Honestly? Your ideas are far more "alternative" / "faddish" than VT. On one hand you're so skeptical of VT that you'll let your middle-school child remain illiterate rather than spend the $100 to get him looked at. On the other hand, you expect all of us to buy your book which promotes a practice we consider a lot more risky than a one-hour, $100 vision exam.

 

How do you distinguish your ideas from the established approaches that you are so skeptical of?

 

To answer your question, information is not "harmful." (Though that's begging the question whether what you're sharing is "information," but let's say it is.) However, implementing your suggestions would create risks.

 

Does your son know that he will have to be able to read if he expects to be in some Civil Air Patrol or most other age-appropriate activities? How does your son deal with the fact that he is the only non-reader among his peers - or do you isolate him from his peers? I can't imagine that illiteracy does not create social pressure for an 11yo, unless he has no connection with the outside world.
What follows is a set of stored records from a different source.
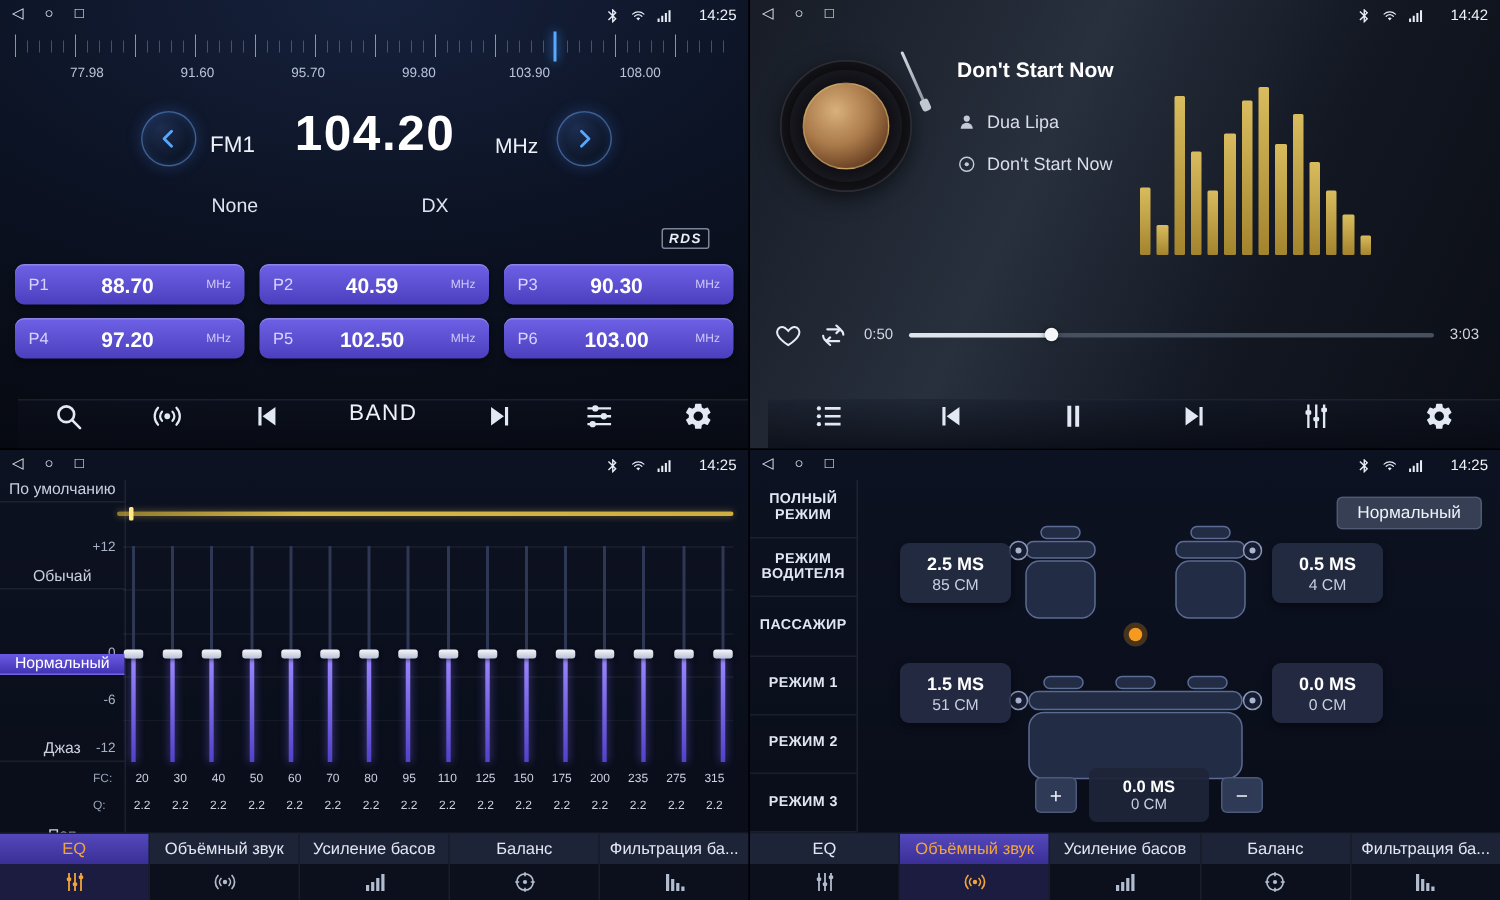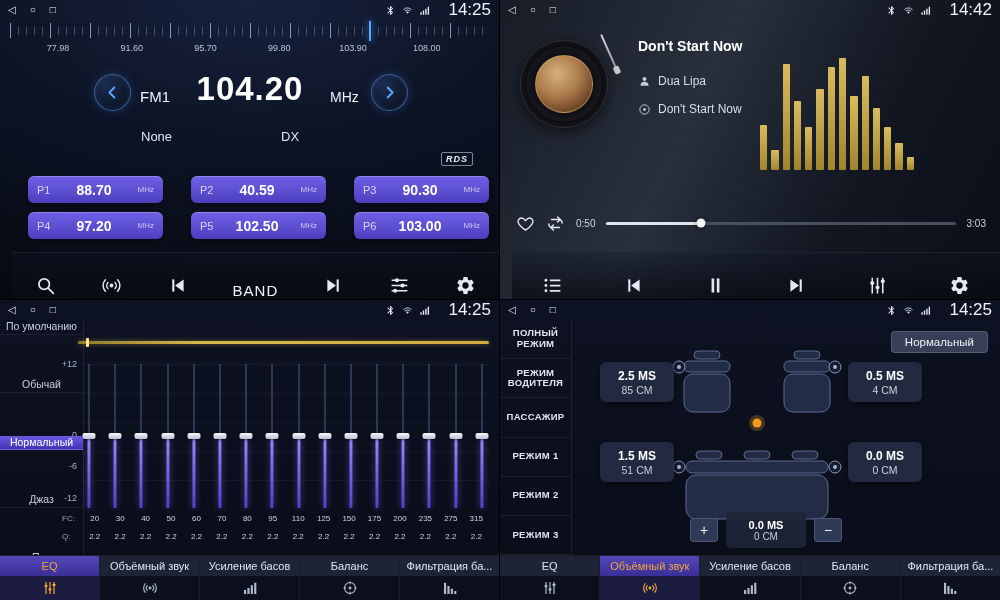--- a/index.html
+++ b/index.html
@@ -11,45 +11,45 @@
   .panel.radio {background:radial-gradient(130% 110% at 50% 0%, #16213c 0%, #0c1324 45%, #060910 100%);border-right:1px solid #000;border-bottom:1px solid #000;}
   .panel.player {background:linear-gradient(115deg,#171c26 0%,#28303d 38%,#121722 68%,#0b0e15 100%);border-bottom:1px solid #000;}
   .panel.eq {background:linear-gradient(180deg,#0d1222 0%,#090d18 100%);border-right:1px solid #000;}
   .panel.surround {background:linear-gradient(180deg,#0d1222 0%,#090d18 100%);}
 
   
   .statusbar {position:absolute;top:0;left:0;right:0;height:20px;display:flex;justify-content:space-between;align-items:center;padding:0 8px;z-index:7;}
   .sb-nav {display:flex;gap:14px;color:#e6ebf4;font-size:10px;line-height:1;}
   .sb-right {display:flex;align-items:center;gap:6px;color:#e6ebf4;}
   .st-icon {width:11px;height:11px;color:#e6ebf4;}
-  .sb-time {font-size:17px;color:#f0f3f8;margin-left:12px;}
+  .sb-time {font-size:10px;color:#f0f3f8;margin-left:12px;}
 
   
-  .toolbar {position:absolute;left:0;right:0;bottom:0;height:47px;display:flex;align-items:flex-end;justify-content:space-around;border-top:1px solid rgba(140,160,200,.14);background:linear-gradient(180deg,rgba(16,22,38,.35),rgba(8,11,20,.78));margin-left:12px;}
+  .toolbar {position:absolute;left:0;right:0;bottom:0;height:33px;display:flex;align-items:flex-start;justify-content:space-around;border-top:1px solid rgba(140,160,200,.14);background:linear-gradient(180deg,rgba(16,22,38,.35),rgba(8,11,20,.78));margin-left:12px;}
   .tb-icon {width:21px;height:21px;color:#e3e9f4;}
   .band-btn {font-size:15px;letter-spacing:1px;color:#eef2f8;font-weight:500;}
 
   
   .scale {position:absolute;left:10px;right:10px;top:23px;height:40px;}
   .ticks-major {position:absolute;left:0;right:0;top:0;height:15px;background:repeating-linear-gradient(90deg, rgba(160,178,210,.85) 0 1px, transparent 1px 40px);}
   .ticks-minor {position:absolute;left:0;right:0;top:4px;height:8px;background:repeating-linear-gradient(90deg, rgba(120,138,170,.5) 0 1px, transparent 1px 8px);}
   .pointer {position:absolute;top:-2px;width:2px;height:20px;background:#58aaff;box-shadow:0 0 7px #3f96ff;}
   .scale-labels {position:absolute;left:0;right:0;top:20px;height:12px;}
   .scale-label {position:absolute;transform:translateX(-50%);font-size:9px;color:#b9c4da;white-space:nowrap;}
   .round-btn {position:absolute;width:37px;height:37px;border-radius:50%;border:1px solid rgba(100,150,230,.55);background:radial-gradient(circle at 35% 30%, #1d2d50, #0c1526 70%);display:flex;align-items:center;justify-content:center;color:#56a8ff;box-shadow:0 0 10px rgba(70,140,255,.25), inset 0 0 6px rgba(80,140,255,.2);}
   .round-btn svg {width:15px;height:15px;}
   .rb-prev {left:94px;top:74px;} .rb-next {left:371px;top:74px;}
   .fm-band {position:absolute;left:140px;top:88px;font-size:15px;color:#eef2f8;}
   .freq-big {position:absolute;left:180px;width:140px;top:70px;text-align:center;font-size:33px;font-weight:700;color:#fff;letter-spacing:1px;}
   .mhz {position:absolute;left:330px;top:89px;font-size:14px;color:#eef2f8;}
   .none-label {position:absolute;left:141px;top:129px;font-size:13px;color:#dfe5f0;}
   .dx-label {position:absolute;left:281px;top:129px;font-size:13px;color:#dfe5f0;}
   .rds-badge {position:absolute;right:26px;top:152px;font-size:9px;font-style:italic;font-weight:700;color:#e8edf6;border:1px solid rgba(200,210,230,.6);border-radius:2px;padding:1px 4px;letter-spacing:1px;}
   .presets {position:absolute;left:10px;right:10px;top:176px;display:grid;grid-template-columns:repeat(3,1fr);gap:9px 10px;}
-  .preset {height:27px;border-radius:6px;background:linear-gradient(180deg,#6e61e6,#4c3fbe);display:flex;align-items:center;justify-content:space-between;padding:0 9px;box-shadow:inset 0 1px 0 rgba(255,255,255,.22), 0 2px 4px rgba(0,0,0,.4);margin-left:18px;}
+  .preset {height:27px;border-radius:6px;background:linear-gradient(180deg,#6e61e6,#4c3fbe);display:flex;align-items:center;justify-content:space-between;padding:0 9px;box-shadow:inset 0 1px 0 rgba(255,255,255,.22), 0 2px 4px rgba(0,0,0,.4);}
   .p-label {font-size:11px;color:#d9d3ff;}
   .p-freq {font-size:14px;font-weight:600;color:#fff;}
   .p-unit {font-size:8px;color:#cfc9f7;}
 
   
   .album {position:absolute;left:20px;top:40px;width:88px;height:88px;}
   .vinyl {position:absolute;inset:0;border-radius:50%;border:1px solid #2c2c34;box-shadow:0 4px 14px rgba(0,0,0,.6);
     background:radial-gradient(circle,#2a2118 0%,#191511 22%,#101014 30%,#17171e 45%,#0e0e13 46%,#17171e 61%,#0d0d12 62%,#15151a 77%,#0b0b10 78%,#121218 100%);}
   .photo {position:absolute;inset:15px;border-radius:50%;background:radial-gradient(circle at 38% 32%, #d8b07a 0%, #a9794a 45%, #6e4526 75%, #472a15 100%);border:1px solid rgba(220,190,120,.5);}
   .tonearm {position:absolute;right:6px;top:-6px;width:2px;height:40px;background:linear-gradient(180deg,#d6d9e0,#8b8f99);transform:rotate(-24deg);transform-origin:top right;border-radius:1px;}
Still, perhaps you have valid reasons to let it be, but the rest of us may have valid reasons to put more trust in therapies than you do.

 

Another thing. I can hardly believe you brought up the cost of a vision exam. Surely you are aware of the potential costs of illiteracy. You imply that it's worth making a lot of sacrifices to honor the specialness of your right-brained child, yet you begrudge $100 to help ensure he acquires one of the most important life skills in the modern world. Such glaring inconsistency challenges your overall credibility.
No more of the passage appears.